Но в процессе еды лицо у Василия Хрисанфыча мрачнело, и от кефира он отказался. Заперся в кабинете, достал чистую бумагу, но начать писать не мог, недавней лёгкости не было и помина. Вытащил из сдвинутой на край стола стопочки лист наугад, по нескольким фразам попробовал вспомнить, как это – писать? Не вспоминалось. Теперь уже рылся в стопке, отыскивая нужное. Нашёл. Буквально придавил взглядом две строки: «Шура! Шура! – кричали ему из тамбура, но он закинул рюкзак на плечи и, не оборачиваясь, быстро пошёл, почти побежал обратно к вокзалу…». Поморщился.
Вышел из кабинета. Оделся. Прикрикнул, скорее по привычке, на жену, за то, что забыл, где ключи от машины, и, не отвечая на вопрос, когда его ждать, хлопнул дверью.
Через несколько минут он ехал по городу, то бросая машину в крутые обгоны, то стопорясь в середине потока, а на Садовом вдруг пересёк перед тупым автобусным носом две сплошные, заехал на тротуар и встал.

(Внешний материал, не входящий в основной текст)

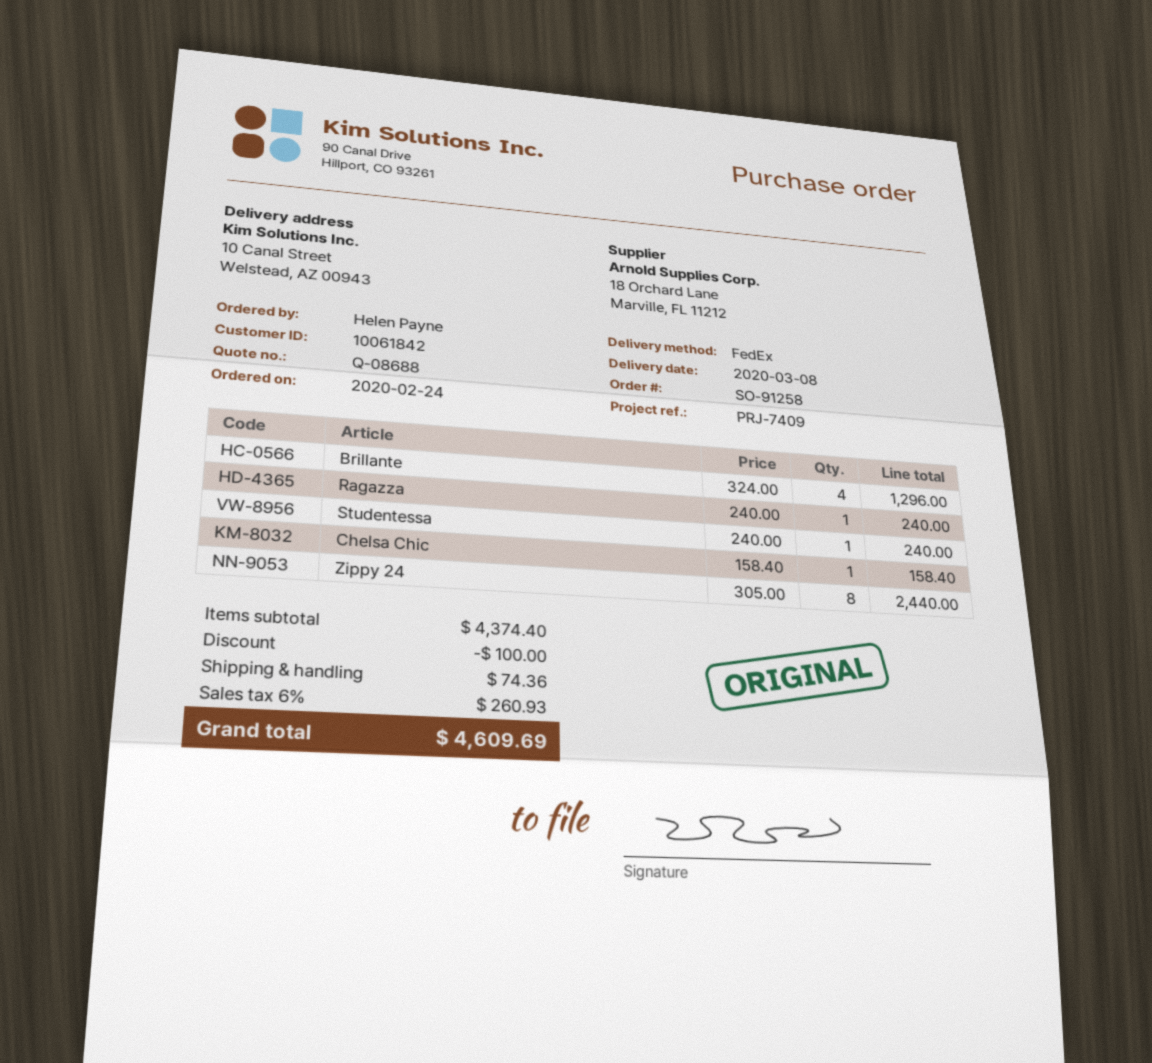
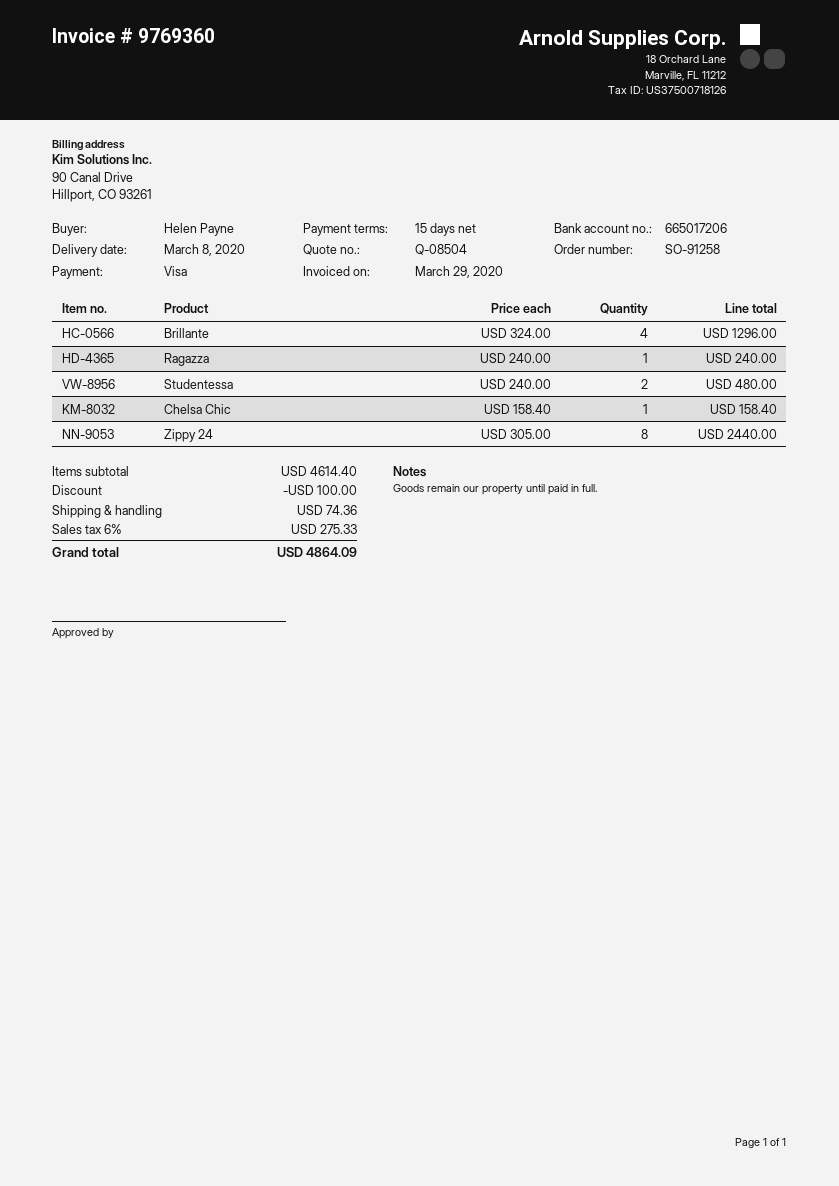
quote number: Q-08688 -> Q-08504
Studentessa: 1 x 240.00 = 240.00 -> 2 x 240.00 = 480.00
subtotal: 4374.40 -> 4614.40
tax: 6% = 260.93 -> 6% = 275.33
total: 4609.69 -> 4864.09

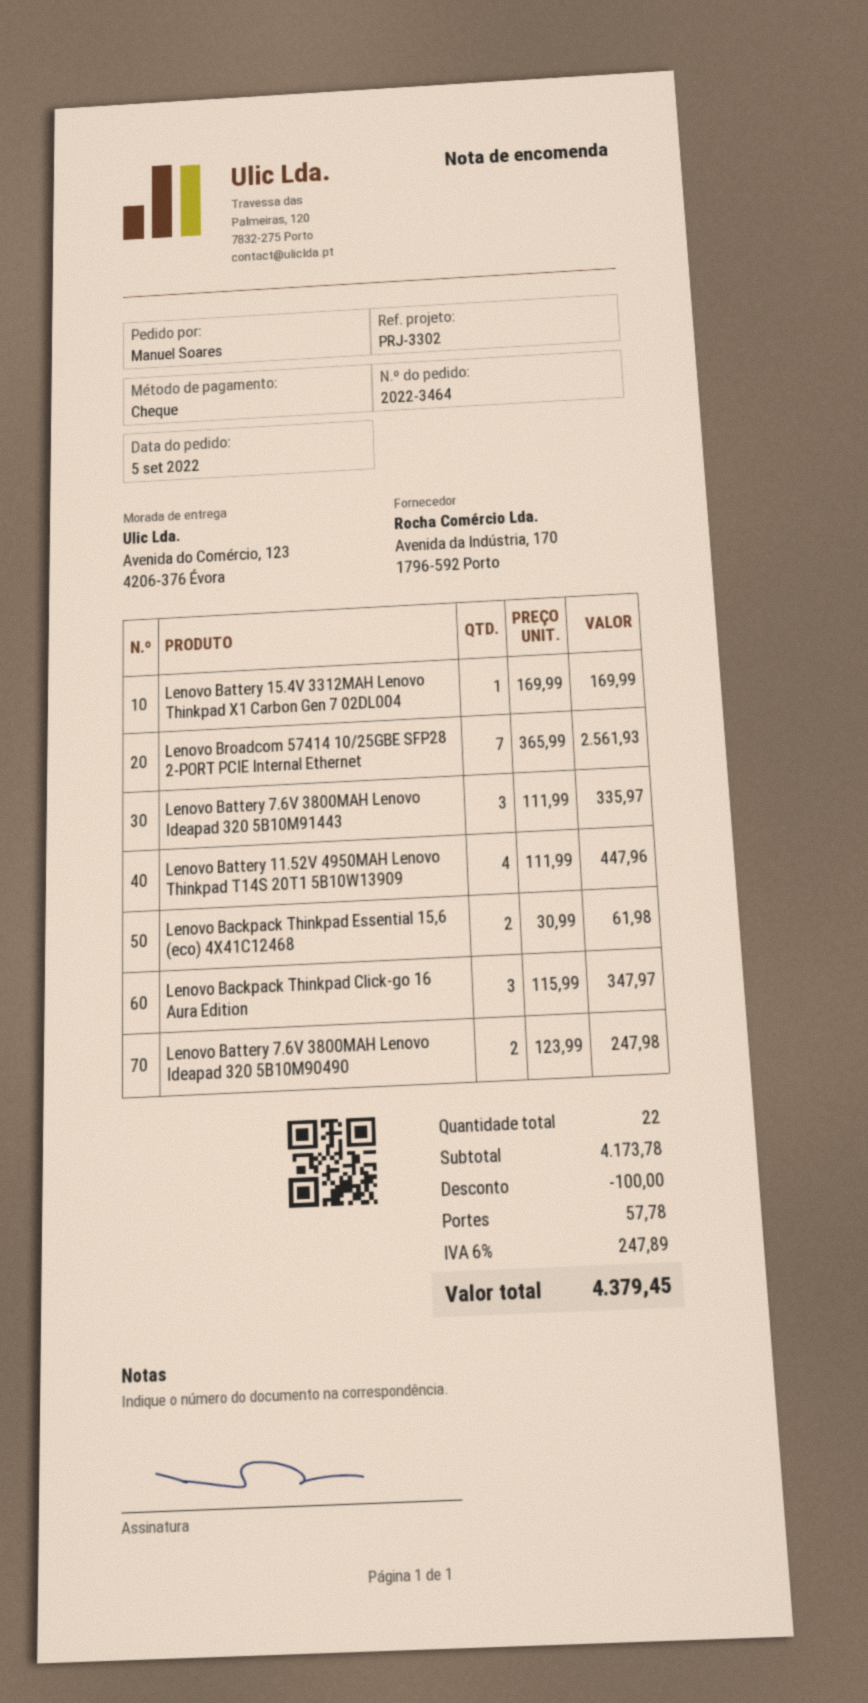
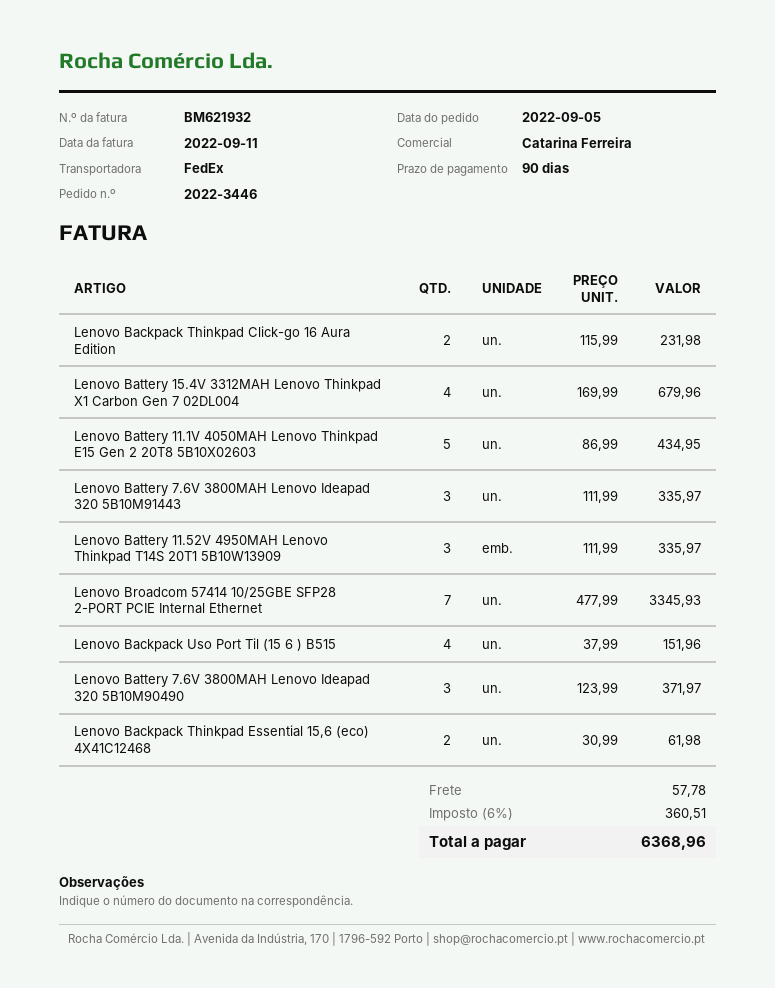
order number: 2022-3464 -> 2022-3446
Lenovo Battery 15.4V 3312MAH Lenovo Thinkpad X1 Carbon Gen 7 02DL004: 1 x 169.99 = 169.99 -> 4 x 169.99 = 679.96
Lenovo Broadcom 57414 10/25GBE SFP28 2-PORT PCIE Internal Ethernet: 7 x 365.99 = 2561.93 -> 7 x 477.99 = 3345.93
Lenovo Battery 11.52V 4950MAH Lenovo Thinkpad T14S 20T1 5B10W13909: 4 x 111.99 = 447.96 -> 3 x 111.99 = 335.97
Lenovo Backpack Thinkpad Click-go 16 Aura Edition: 3 x 115.99 = 347.97 -> 2 x 115.99 = 231.98
Lenovo Battery 7.6V 3800MAH Lenovo Ideapad 320 5B10M90490: 2 x 123.99 = 247.98 -> 3 x 123.99 = 371.97
Lenovo Battery 11.1V 4050MAH Lenovo Thinkpad E15 Gen 2 20T8 5B10X02603: none -> 5 x 86.99 = 434.95
Lenovo Backpack Uso Port Til (15 6 ) B515: none -> 4 x 37.99 = 151.96
discount: 100.00 -> none
tax: 6% = 247.89 -> 6% = 360.51
total: 4379.45 -> 6368.96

Оторопевший гаишник некоторое время издалека рассматривал сморщенного пожилого водителя, который, один в кабине, бурно жестикулировал и, по-видимому, кричал. «Развоевался, шизик…» - недобро смекнул страж дороги и уж было решился подойти, как странный водитель затих и принял вид человека, молящегося на остывающем пожаре собственного дома. Гаишник зашагал быстрей, но тут машина словно подпрыгнула, сорвалась с места – за рулём снова сидел другой человек, – но свистеть не стал: до следующего светофора Садовое было пустым, а за ним уже не его участок.
День шёл на убыль, солнце пряталось за домами, всё реже прорываясь в кабину тяжёлым кровянеющим светом. Скорость не сбавлял до самого вокзала, рискуя, рискуя… Ещё один поворот, светофор, можно будет оставлять машину и бежать. Газ, газ! Сбоку и над головой мелькнул жёлтый, длинная и горбатая тень человека метнулась к нему с левой обочины, тупо ударилась о крыло, и сразу вокруг завизжали тормоза, лица всех прохожих повернулись в его сторону.

Через два часа в отделение пришёл капитан, что-то объяснял и показывал дежурному. Потом привели Василия Хрисанфыча. Он был жёлт и сморщен. Вернули документы.
- Сам он виноват, - сказал капитан в пространство, - билет у него на самолет, через два часа рейс… вот, как раз сейчас полетел бы… Видно, что-то забыл и спешил вернуться.
Василий Хрисанфыч потеряно покачал головой.
- Удар о вашу машину не был причиной смерти, но при падении за бампер зацепился торчащий из рюкзака ледобур…
- Ледоруб… - поправил Василий Хрисанфыч.
-Да… подтащило как раз под этот ЗИЛок… Грудная клетка, ноги, голова… Всё.
Помолчали.
- Можно мне до завтра оставить у вас машину, я плохо себя чувствую.
- Оставляйте, только до завтра.
Дальше он двигался автоматически. Вышел на майский воздух, провёл рукой по лбу и до дна залысины, сел в машину, которую собирался оставить, аккуратно выехал из ворот.

Дома тихим голосом сказал жене:
- Наташа, приготовь мне ванну, я устал.
Жена погладила его по подрагивающей щеке и почувствовала, что в нервных дебрях её маленького мужа не осталось ни одного прямого, неизжёванного участочка, где душа могла бы улечься, вытянуть ноги и отдохнуть.